TESTICULAR TUMORS I: SEMINOMA, EMBRYONAL CARCINOMA, YOLK SAC TUMORS
Testicular cancer is the most common cancer in men 15 to 35 years old. It most commonly affects Caucasian men and is rare among men of African descent. World-wide incidence has doubled over the past 40 years, with the highest prevalence rates in Scandinavia, Germany, and New Zealand. A major risk factor for its development is cryptorchidism (undescended testicle). Other risk factors include infertility and a family history of testis cancer and possibly intersex conditions, inguinal hernia, mumps orchitis, sedentary lifestyle, and environmental exposures. They most commonly present as lumps in or hardening of the testis or as an enlargement within the scrotum due to a mass or hydrocele. They are generally painless but can be associated with increased testicular sensitivity.
Although testis cancer can be derived from any cell type found in the testicles, more than 95% of testis cancers are germ cell tumors. Most of the remaining 5% are sex cord–gonadal stromal tumors derived from Leydig cells or Sertoli cells. Other tumors such as lipomas, ﬁbromas, adenomatoids, and sarcomas are rare. Secondary tumors from metastatic cancer, lym- phoma, or leukemia are also rare. Adult germ cell tumors are grouped into ﬁve general types, according to fundamental histologic and biologic behavior patterns. Seminomas comprise 40% of germ cell tumors. They are classiﬁed as typical (90%) or spermatocytic (10%) and are homogeneous, lobulated, yellow, orange, or pinkish tumors that are well circumscribed but not encapsulated. Histology reveals large, round or polygonal, uniform cells with clear cytoplasm, distinct cell membranes, and septated architecture. Tumor cells contain a prominent, centrally placed nucleus usually occupying about half of the cellular volume and may be arranged in disordered masses resembling tubules without lumen, similar to ovarian dysgerminomas (see Plate 10-22). The stroma may contain plasma cells and lymphocytes. Eighty percent of tumors occurring in undescended testes are seminomas. They are likely to be derived from spermatogonial stem cells within the testis. Seminomas have little tendency to invade the spermatic cord; they metastasize mainly through lymphatics to retroperitoneal lymph nodes. In 10% of cases, serum hCG levels are elevated. They are very radio-and chemosensitive. When small (1 cm) and solitary, they may be amenable to enucleation and partial orchiectomy; however, radical orchiectomy is needed for most tumors because of their size or number. When treated early, active surveillance or adjuvant treatment with retroperitoneal radiation or two cycles of cisplatin- based chemotherapy is usually recommended, with extremely high cure rates.

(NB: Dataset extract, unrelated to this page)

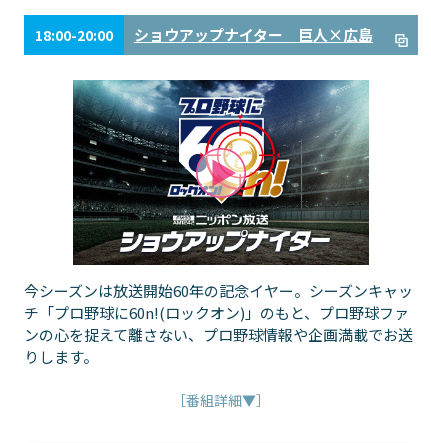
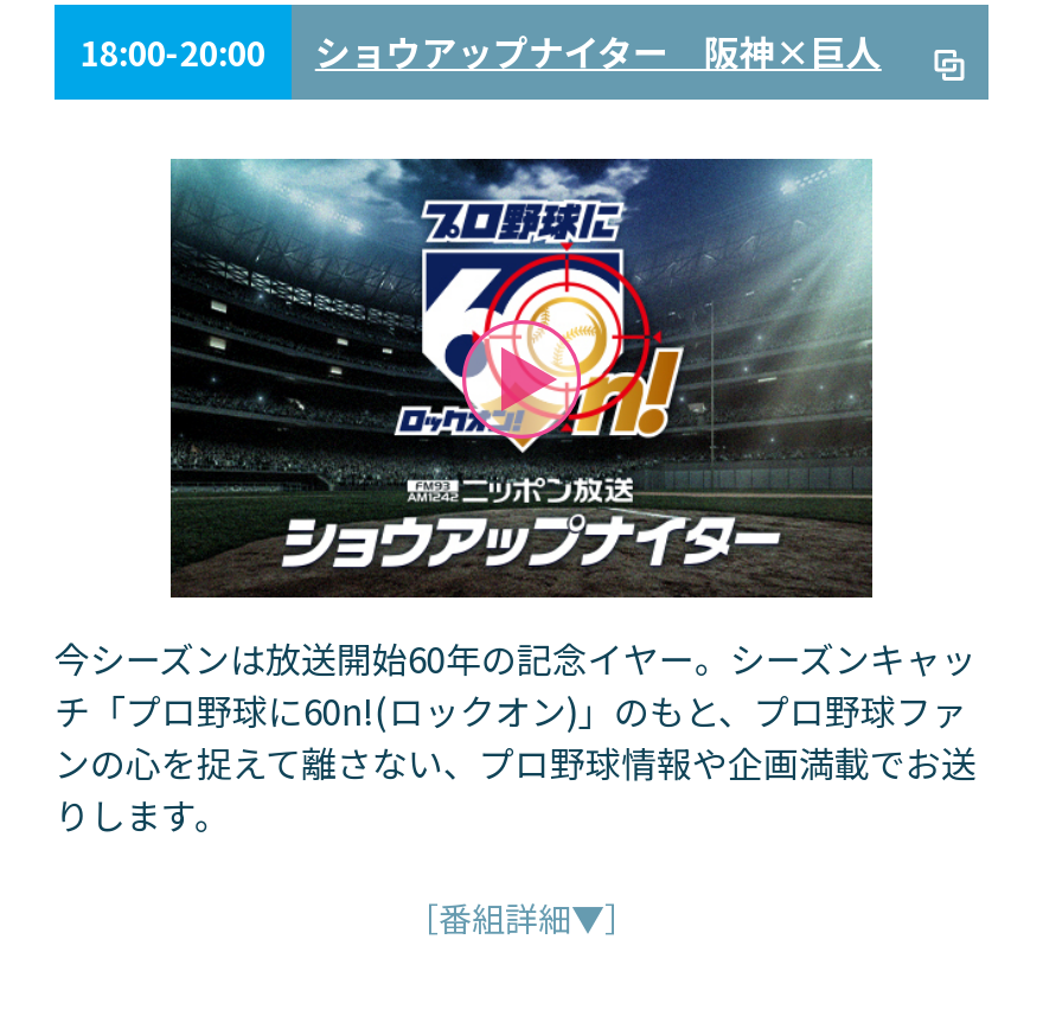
[134,24,373,45] ショウアップナイター 巨人×広島 -> [315,26,882,76] ショウアップナイター 阪神×巨人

Embryonal carcinomas are the most common type of nonseminomatous germ cell tumor, accounting for about 20% of testis malignancies. These tumors resemble the tissues of early embryos and are likely to be derived from a multipotent primordial stem cell. This type of tumor can grow rapidly and metastasize. Grossly, they have the appearance of soft tissue, with areas of hemorrhage and necrosis. Histologically, embryonal carcinomas are composed of large masses of pleomorphic, embryonic epithelial cells that may simulate glandular structures with papillary organization or trabecular cells. These tumors stain with keratin, OCT-4 and CD30, are associated with an abnormal isochromosome 12 karyotype, and may be associated with elevated serum lactate dehydrogenase and placental alkaline phosphatase levels. Cells may be arranged into lobules or into papillary, cystic, and other patterns of either differentiated or poorly differentiated structures, including cytotrophoblast and syncytiotrophoblast. Treatment is by radical orchiectomy and with either cisplatin-based chemotherapy or retroperitoneal lymph node dissection for early-stage disease. Cure rates higher than 90% are possible in most cases.
Endodermal sinus tumors (yolk sac tumors) are unusual, very aggressive, malignant testis cancers. These tumors recapitulate embryonal yolk sac tissue and uniformly secrete-fetoprotein that is measurable in serum. In pure form, they are most commonly found in young boys; in adults, they usually occur as a component of mixed germ cell tumors. Grossly, the cut surface is heterogeneous because of extensive hemorrhage, necrosis, and cystic degeneration. Histologically, they are characterized by a pleomorphic intermingling of epithelial and mesenchymal elements (Schiller–Duval bodies) in an attempt to form yolk sac tissue. Treatment is radical orchiectomy and cisplatin-based chemotherapy.